▶ [ACTIVITY]: Copy each line of the data that has "normal" in it.

▶ [SOURCE MATERIAL]:

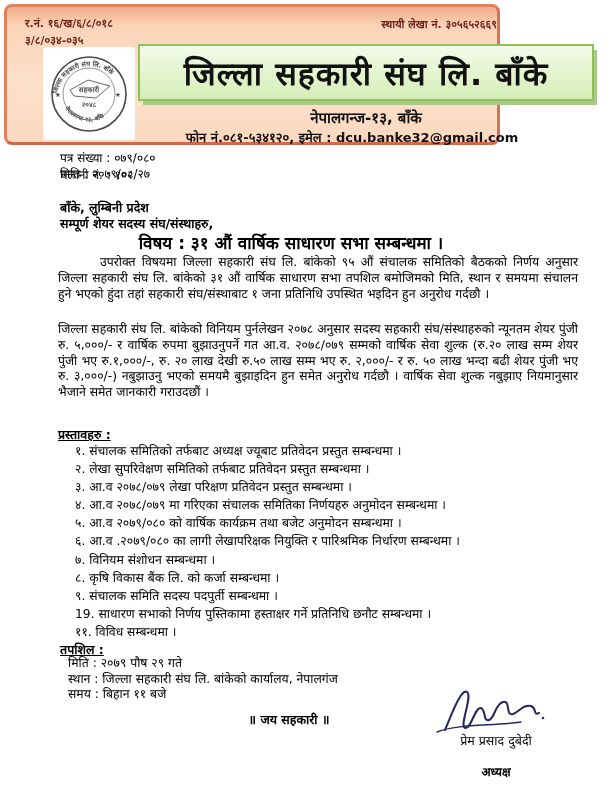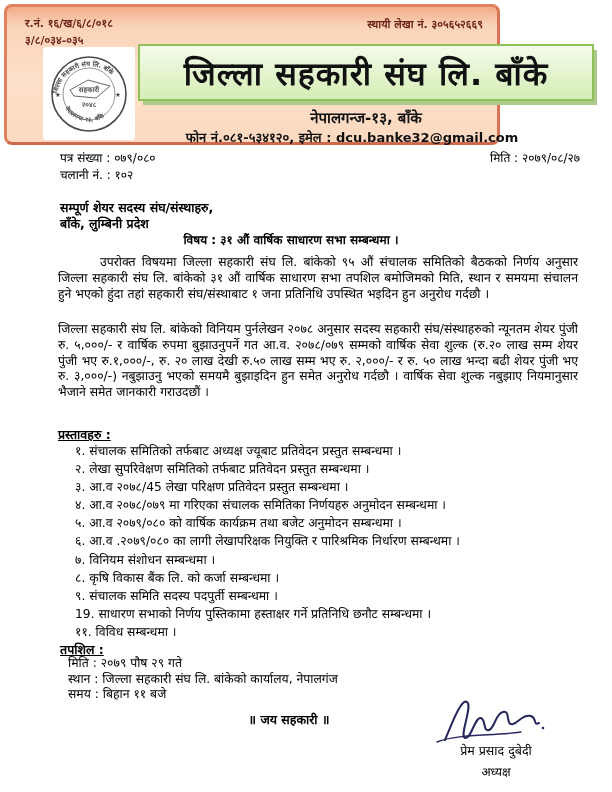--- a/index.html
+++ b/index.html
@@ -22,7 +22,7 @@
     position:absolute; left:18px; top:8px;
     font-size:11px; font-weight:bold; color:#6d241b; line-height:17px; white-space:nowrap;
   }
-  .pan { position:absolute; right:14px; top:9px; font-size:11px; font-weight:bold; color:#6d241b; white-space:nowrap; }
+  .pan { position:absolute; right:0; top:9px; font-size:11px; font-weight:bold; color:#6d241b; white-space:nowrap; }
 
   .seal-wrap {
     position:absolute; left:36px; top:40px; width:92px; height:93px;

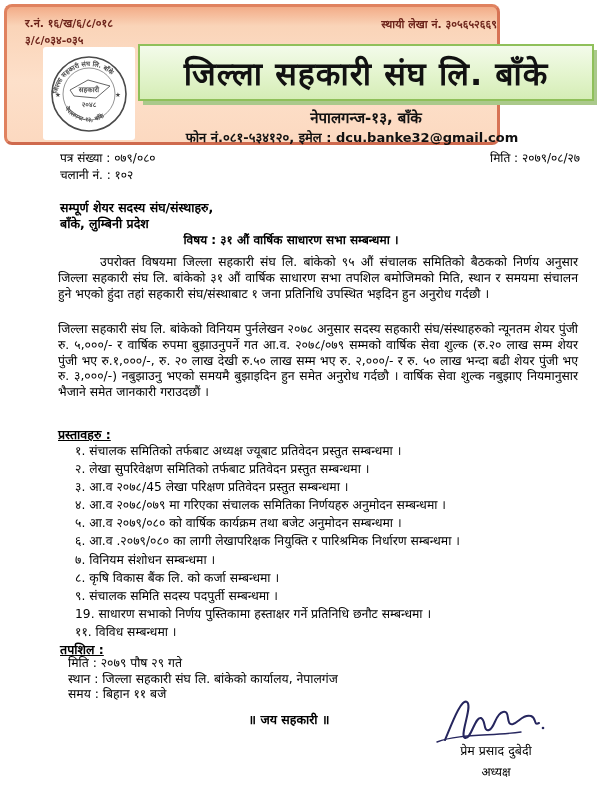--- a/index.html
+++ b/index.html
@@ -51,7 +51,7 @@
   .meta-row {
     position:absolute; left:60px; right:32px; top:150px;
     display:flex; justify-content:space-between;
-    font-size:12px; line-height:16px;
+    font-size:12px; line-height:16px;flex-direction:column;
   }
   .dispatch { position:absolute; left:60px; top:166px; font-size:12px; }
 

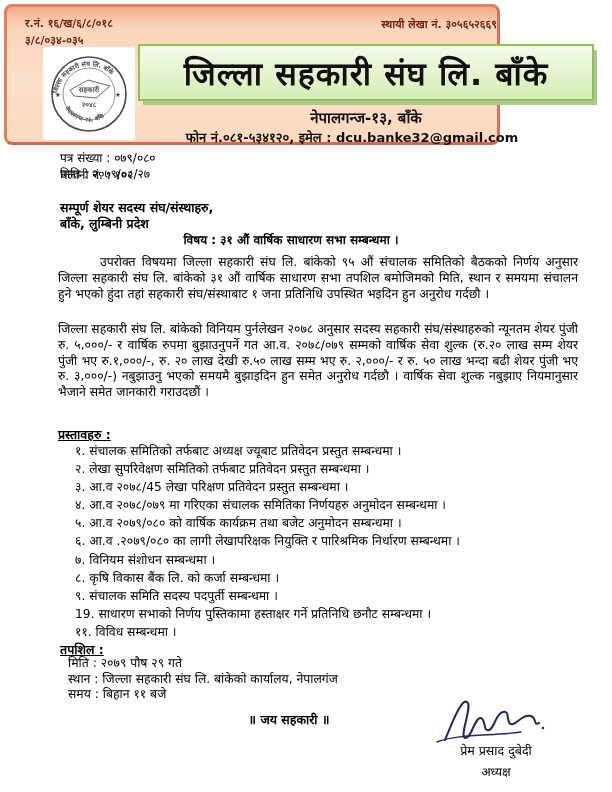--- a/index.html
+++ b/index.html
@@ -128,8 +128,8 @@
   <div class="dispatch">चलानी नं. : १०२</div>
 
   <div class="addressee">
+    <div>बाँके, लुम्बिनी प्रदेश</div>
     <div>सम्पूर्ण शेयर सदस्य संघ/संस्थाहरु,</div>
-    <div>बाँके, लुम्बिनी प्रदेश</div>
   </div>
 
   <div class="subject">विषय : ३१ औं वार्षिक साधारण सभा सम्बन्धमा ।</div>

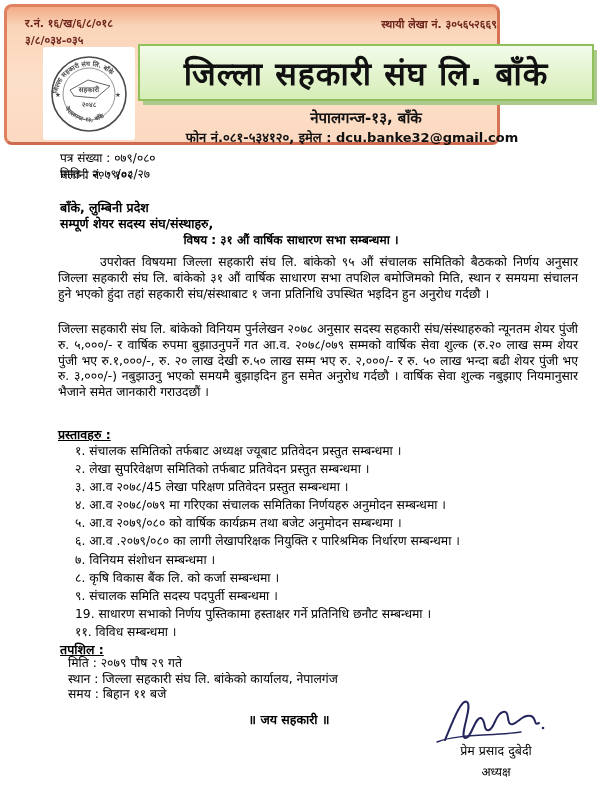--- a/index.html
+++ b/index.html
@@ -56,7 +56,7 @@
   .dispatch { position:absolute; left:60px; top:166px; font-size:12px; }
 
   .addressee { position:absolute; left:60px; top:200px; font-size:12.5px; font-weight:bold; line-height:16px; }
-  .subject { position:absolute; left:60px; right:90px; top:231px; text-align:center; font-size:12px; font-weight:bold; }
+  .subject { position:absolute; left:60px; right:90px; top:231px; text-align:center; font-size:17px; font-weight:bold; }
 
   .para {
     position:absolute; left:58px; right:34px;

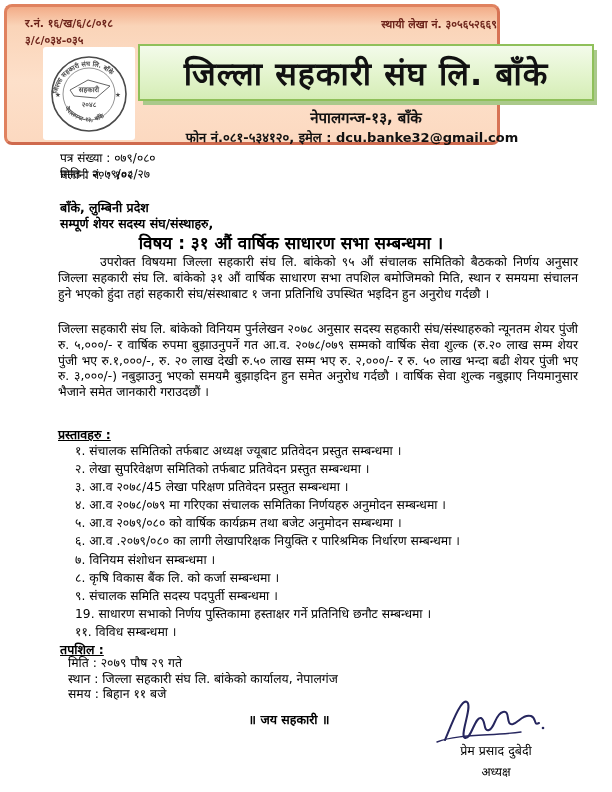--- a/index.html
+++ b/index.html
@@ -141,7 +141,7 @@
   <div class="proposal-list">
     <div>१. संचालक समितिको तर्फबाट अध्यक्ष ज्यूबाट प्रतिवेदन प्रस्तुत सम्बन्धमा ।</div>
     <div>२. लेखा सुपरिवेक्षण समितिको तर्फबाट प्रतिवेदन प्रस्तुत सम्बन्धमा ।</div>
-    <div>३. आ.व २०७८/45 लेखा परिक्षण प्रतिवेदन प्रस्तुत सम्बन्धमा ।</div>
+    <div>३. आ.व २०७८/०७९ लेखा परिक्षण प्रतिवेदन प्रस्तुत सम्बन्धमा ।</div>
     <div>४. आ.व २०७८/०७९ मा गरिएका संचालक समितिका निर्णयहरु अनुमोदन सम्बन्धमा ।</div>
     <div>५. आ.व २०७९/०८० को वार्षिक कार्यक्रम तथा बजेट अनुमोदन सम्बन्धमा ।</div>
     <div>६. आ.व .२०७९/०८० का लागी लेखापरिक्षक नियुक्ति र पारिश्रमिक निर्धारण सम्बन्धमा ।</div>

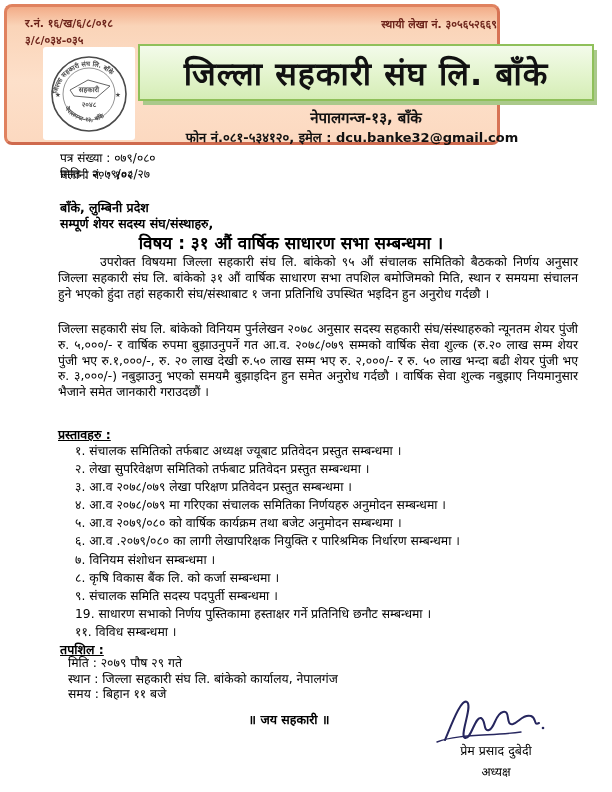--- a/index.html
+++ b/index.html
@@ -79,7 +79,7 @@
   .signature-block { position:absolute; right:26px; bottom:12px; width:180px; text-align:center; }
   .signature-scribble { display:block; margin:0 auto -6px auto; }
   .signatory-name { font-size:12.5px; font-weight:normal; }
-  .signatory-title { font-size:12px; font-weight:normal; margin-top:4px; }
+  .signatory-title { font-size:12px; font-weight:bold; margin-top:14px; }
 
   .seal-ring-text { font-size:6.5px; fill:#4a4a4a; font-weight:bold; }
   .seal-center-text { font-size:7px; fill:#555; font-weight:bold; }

▶ [EXERCISE ANSWER]:
   .signatory-name { font-size:12.5px; font-weight:normal; }
-  .signatory-title { font-size:12px; font-weight:normal; margin-top:4px; }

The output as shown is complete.